Ernst Bremer reflexionó.

—Te lo acabas de inventar.

—Te aseguro que no. Y para más información, se llama Erika, aunque yo la llamo Ria. ¡Ya lo sabes!

La desconfianza del panadero persistía.

—¿Ties una foto suya? —preguntó—. ¡Anda, enséñame su foto!

—No tengo ninguna foto —dijo, y sin la menor lógica añadió—: ¿No ves que es la hija del pastor?

Pero esas palabras precisamente parecieron convencer al panadero.

—Siendo así… —dijo, enojado de nuevo—. ¡Pero se puen tener más chicas!

—¡Cállate de una vez, Ernst! —replicó Rieke Busch con tono enérgico—. Eso lo harás tú, que pues tener diez y si aparece la número once, echas a correr tras ella como un bobo. Pero Karl no es así. ¿Verdá, Karl, que no eres así?

—Por supuesto que no.

—¡A Dios gracias! Estaría bonito que tú también empezaras a poner ojitos. ¡Si supieras qué pinta ties, Ernst! Anda, lárgate ya, que Lotte espera… porque espera, ¿no?
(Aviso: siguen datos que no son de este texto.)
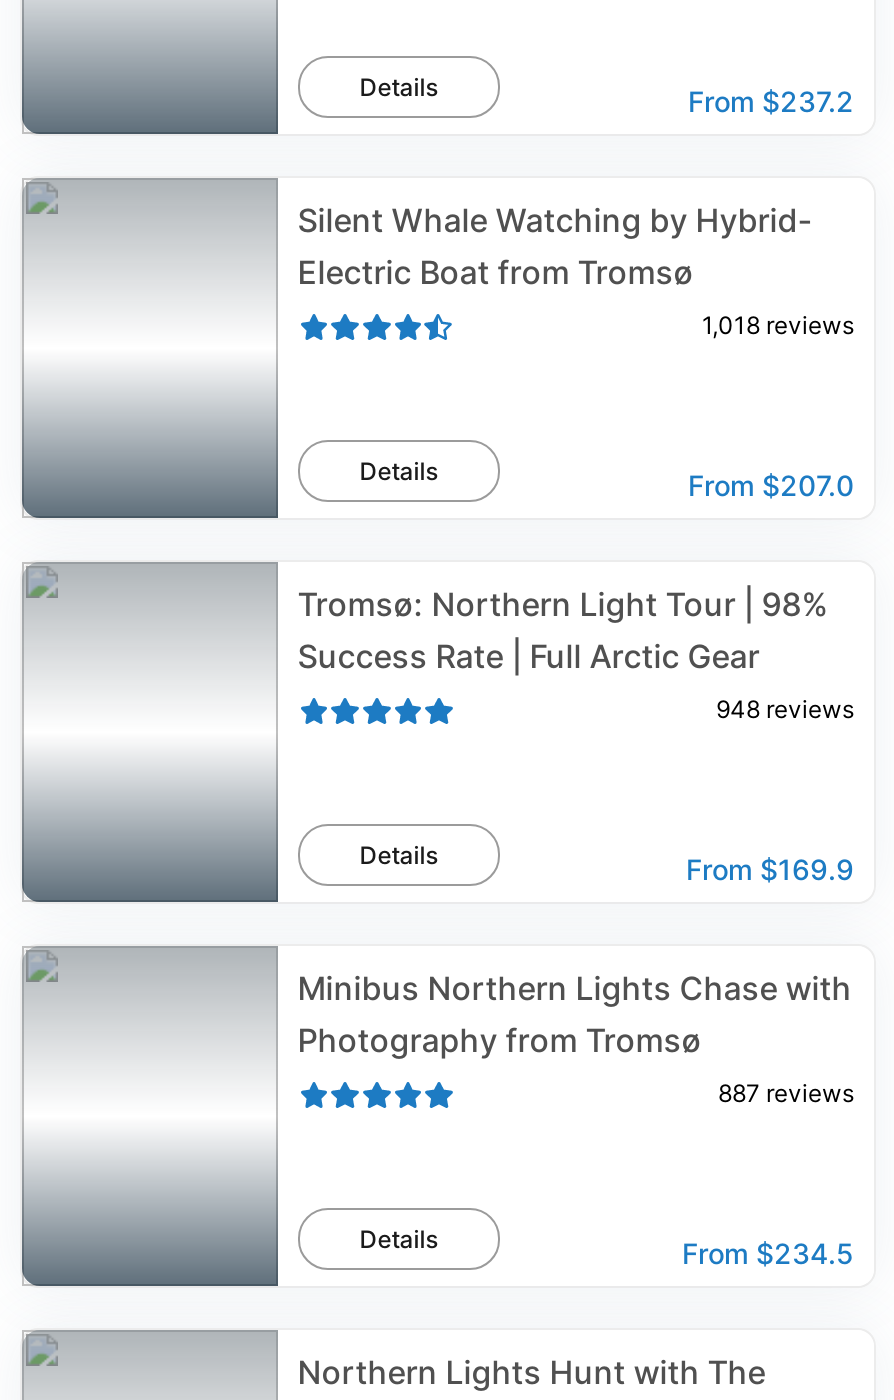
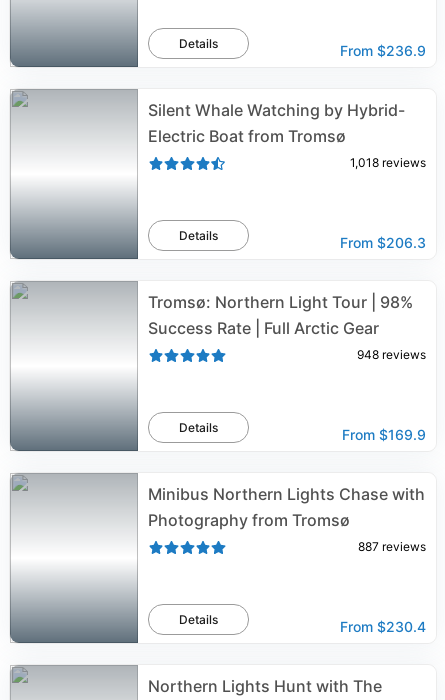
- From $237.2
+ From $236.9

- From $207.0
+ From $206.3

- From $234.5
+ From $230.4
—¡Bah, esa! Bueno, pues siendo así, Karl… No te lo tomes a mal, Rieke. Claro que toavía eres una niña de escuela, solo que pue ser que alguno se olvide de ello… —Y abandonó el tranvía sin parar de hablar.

—¡Menúo donjuán! —criticó Rieke—. Lo que ese se figura no quisiera serlo yo más que el domingo a mediodía. Pero ¿lo de tu Erika es verdá, Karl?

—Claro.

—¿Y en serio que no ties ninguna foto suya?

—No.

—¿Es rubia o morena?

—Pues no lo sé muy bien, Rieke. Pero…, creo que es rubia.

—¡Tos los hombres sois iguales, nunca sabéis esas cosas! Y siendo hija de un pastor será muy piadosa, ¿verdá?

—Pues tampoco lo sé, Rieke. Nunca hemos hablado del asunto. Seguramente lo será.

—¿Y te besa?

—Sí. Me ha besado una vez.

—Pues entonces está bien, Karl. Pensaba que era demasiao piadosa pa eso, lo que tampoco sería bueno. Pero si ella te besa, mu bien.

—Tenemos que bajar en la próxima parada, Rieke —advirtió Karl, que se sentía algo incómodo con ese interrogatorio. Rieke había sido capaz de averiguar que solo se habían besado una vez. ¡Era tan malditamente desconsiderada y realista!

—Sí —reconoció Rieke suspirando, y se levantó—. Lástima, con lo bien que se está aquí. Qué chistoso ha estao Ernst, ¿eh? Y luego, tu Erika… Erika es un nombre muy fino, ¿verdá? ¿Me lo contarás to de ella, eh, Karl?

—Ya lo sabes todo, Rieke.

—¡Pero si no sé na! El besito ese… Pero lo que importa es lo que hubo antes. Mía tú si soy rara, ni yo me entiendo: no quiero saber na de amores. Pero si cae en mis manos una novela, de esas de amoríos, con los padres que se oponen, y ellos con el corazón destrozao…, lloro a moco tendío. ¿Por qué será, Karl?

—Tenemos que salir, Rieke.

—Ties razón. Hala, a la tormenta otra vez. Ojalá mi padre siga en El Árbol Verde.